Through her doctoral research, Jodean conducted a series of performances that explored the embodiment of Elizabeth I. Elizabeth Tudor is one of the most performed and visible individuals in the representation of historic women in popular culture. In this discussion Jodean discusses the increasing dissonance between the power and agency of Elizabeth, and the invisibility and lack of power for the others related to, labouring for, or impacted by her.

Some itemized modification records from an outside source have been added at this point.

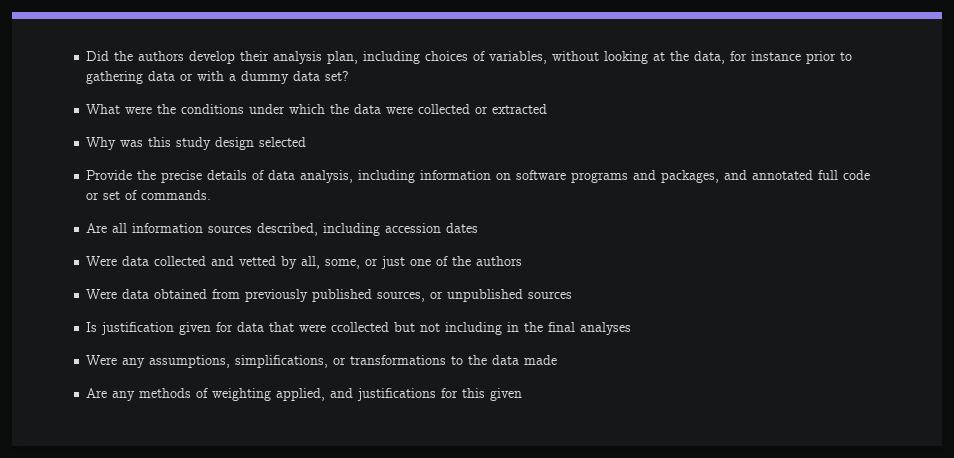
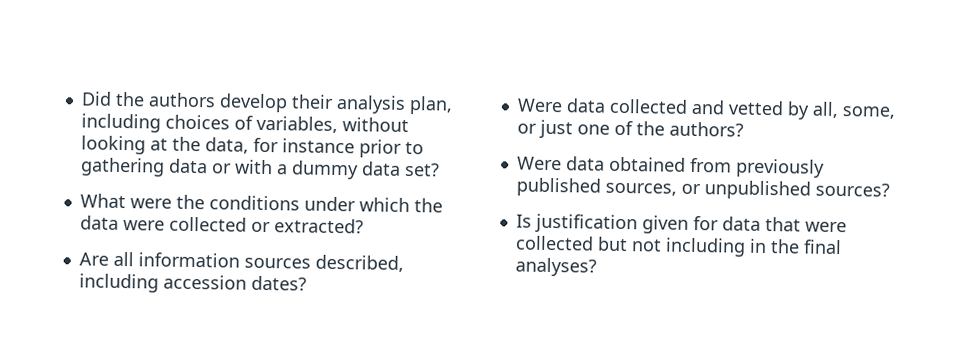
- What were the conditions under which the data were collected or extracted
- Why was this study design selected
- Provide the precise details of data analysis, including information on software programs and packages, and annotated full code or set of commands.
+ What were the conditions under which the data were collected or extracted?
- Are all information sources described, including accession dates
+ Are all information sources described, including accession dates?
- Were data collected and vetted by all, some, or just one of the authors
+ Were data collected and vetted by all, some, or just one of the authors?
- Were data obtained from previously published sources, or unpublished sources
+ Were data obtained from previously published sources, or unpublished sources?
- Is justification given for data that were ccollected but not including in the final analyses
- Were any assumptions, simplifications, or transformations to the data made
- Are any methods of weighting applied, and justifications for this given
+ Is justification given for data that were collected but not including in the final analyses?

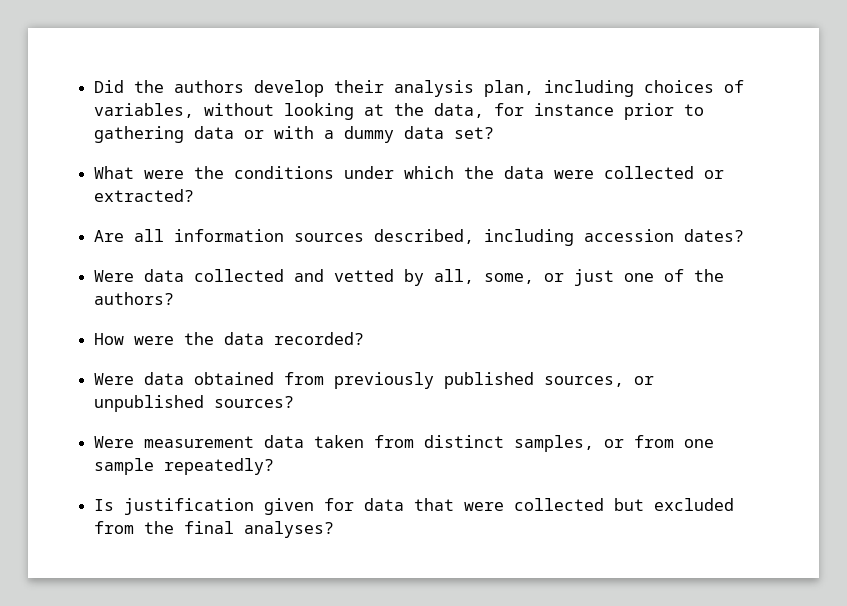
+ How were the data recorded?
+ Were measurement data taken from distinct samples, or from one sample repeatedly?
- Is justification given for data that were collected but not including in the final analyses?
+ Is justification given for data that were collected but excluded from the final analyses?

Dr Jodean Sumner is a researcher, lecturer and artist and is currently based at University Campus Oldham. She is interested in the ethics of the encounter with audiences and co-performers and feminist explorations of care and labour and the invisibility of these within history and contemporary culture. As well as a researcher and artist, she works as a performance-maker, facilitator and editor for artistic publications and projects.
Sam Edwards
Abstract TBC
13:15 - LUNCH BREAK
14:00 - ECR Prestentation from Jennifer Voss
Norah Baring and Madeleine Carroll: A***** H********’s Leading Ladies
Throughout 1928 and 1930, UK press coverage surrounding British actress Norah Baring boasted of her ‘unusual’ beauty, marking her out as distinctive, with the potential for stardom (Barratt, 1930: 20; Burke, 1930: 9). Gaining popularity for her performance in 1928 silent drama, Underground (Dir. Anthony Asquith), British magazines positioned Baring as an up-and-coming star, earning her a fan club along with other popular British stars such as Betty Balfour (Gordon, 1930: 8). However, despite the praise and her appearances in numerous successful silent and sound films in Britain, there remains yet to be any critical writing produced on Baring’s performances. In a similar vein, between 1937 and 1942, British actress Madeleine Carroll was listed among the most popular and highest paid actresses in Hollywood (Variety 1938: 54, Motion Picture Herald, 1938: 55, Variety 1940: 18, Motion Picture Daily 1942: 3). As with Baring, Carroll’s on-screen performances have been neglected within British film history; with her silent films seemingly rendered inconsequential (Gledhill 2007). While Baring and Carroll’s respective careers ultimately followed distinctly different trajectories, the work and performances of both actresses have been completely overlooked by the prioritisation of a continued focus on the director of their most notable films, Alfred Hitchcock (Leitch and Poague 2011; Lennon 2019) Focusing on Baring and Carroll as central case studies, this paper will shift the focus of analysing film performance away from the work of the director, and onto the actresses who ultimately constructed and embodied these leading roles. Highlighting the agency, skill and labour in women’s performances in film during the 1920s and 30s, this paper will explore some of the key approaches and ideas explored in my PhD research, contributing to the ongoing feminist research into previously overlooked and hidden contributions made by women to the film industry.
BioJennifer Voss has recently submitted her PhD in Drama Studies and Film History at De Montfort University; a project funded by the AHRC in partnership with Midlands 4 Cities. Jennifer’s doctoral research, which uses performance theory and archival research to build upon a traditional film studies approach to women’s film history, focuses on actresses’ performance of emotion during the transition from silent to sound cinema in Britain and America. Alongside her PhD, Jennifer is a Part-Time Lecturer in Drama Studies, as well as working as an Archives Assistant in De Montfort University Archives and Special Collections. Jennifer has also worked as an Archive Assistant in the Hammer Script Archive, the Peter Whitehead Archive, and the Indian Cinema Archive.
15:00 - 16:30 - Women in Popular Culture Today: An Industry Roundtable featuring Melanie Owen, Natasha Gaunt and Amy Matthews.